§ **YOUR ASSIGNMENT**
Pictures aside, repeat all the entries below exactly as they appear.

Difference listings:
--*--

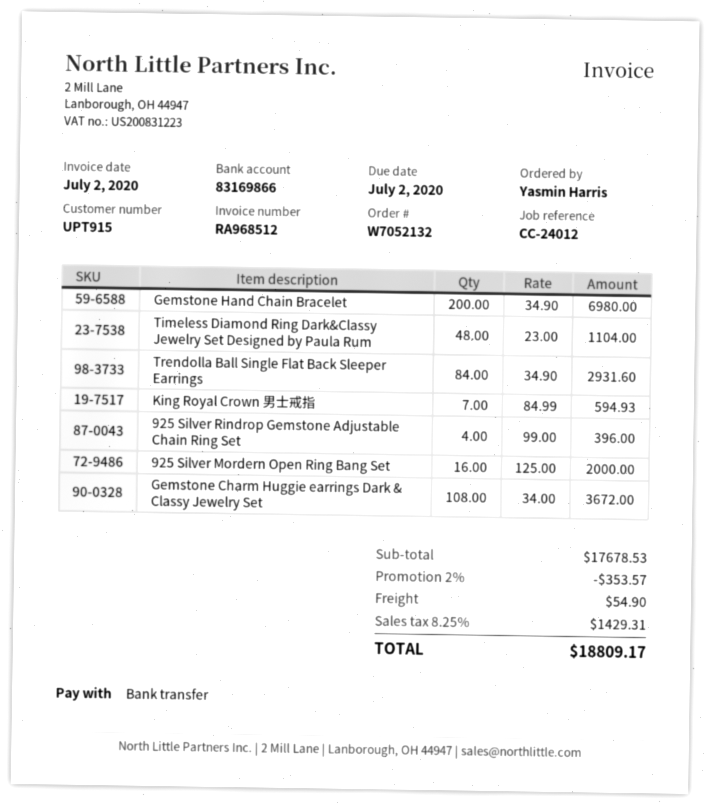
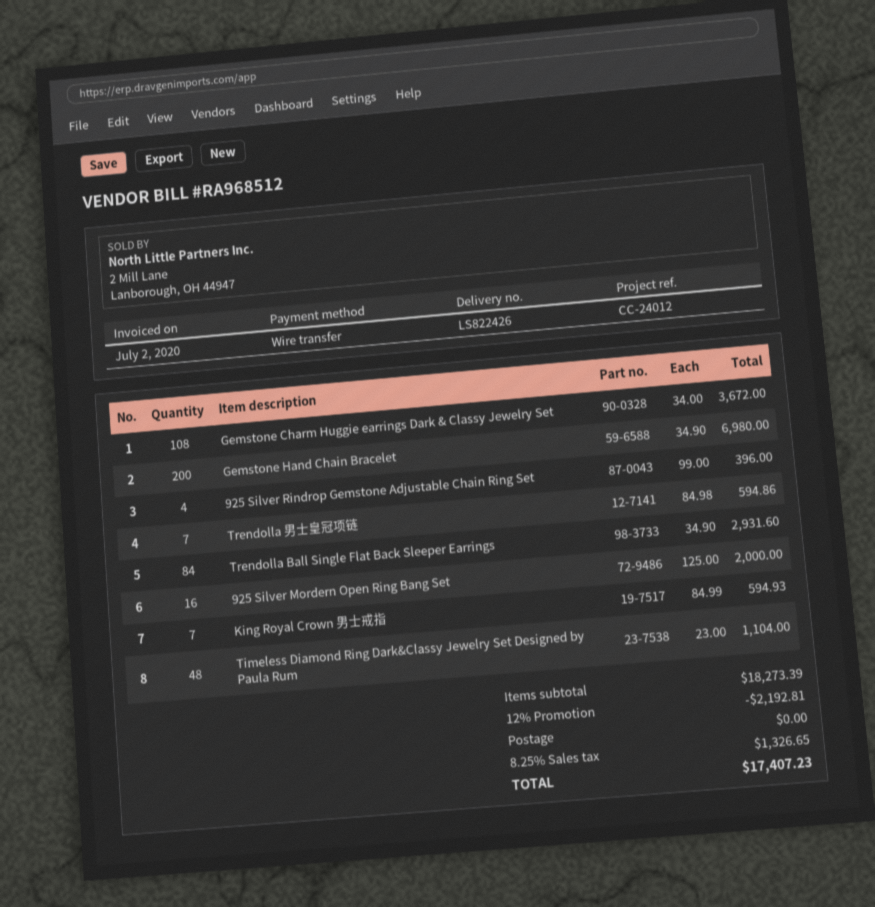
Trendolla 男士皇冠项链: none -> 7 x 84.98 = 594.86
subtotal: 17678.53 -> 18273.39
discount: 2% = 353.57 -> 12% = 2192.81
shipping: 54.90 -> 0.00
tax: 8.25% = 1429.31 -> 8.25% = 1326.65
total: 18809.17 -> 17407.23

--*--

§ **SOLVED EXERCISE**
Trendolla 男士皇冠项链: none -> 7 x 84.98 = 594.86
subtotal: 17678.53 -> 18273.39
discount: 2% = 353.57 -> 12% = 2192.81
shipping: 54.90 -> 0.00
tax: 8.25% = 1429.31 -> 8.25% = 1326.65
total: 18809.17 -> 17407.23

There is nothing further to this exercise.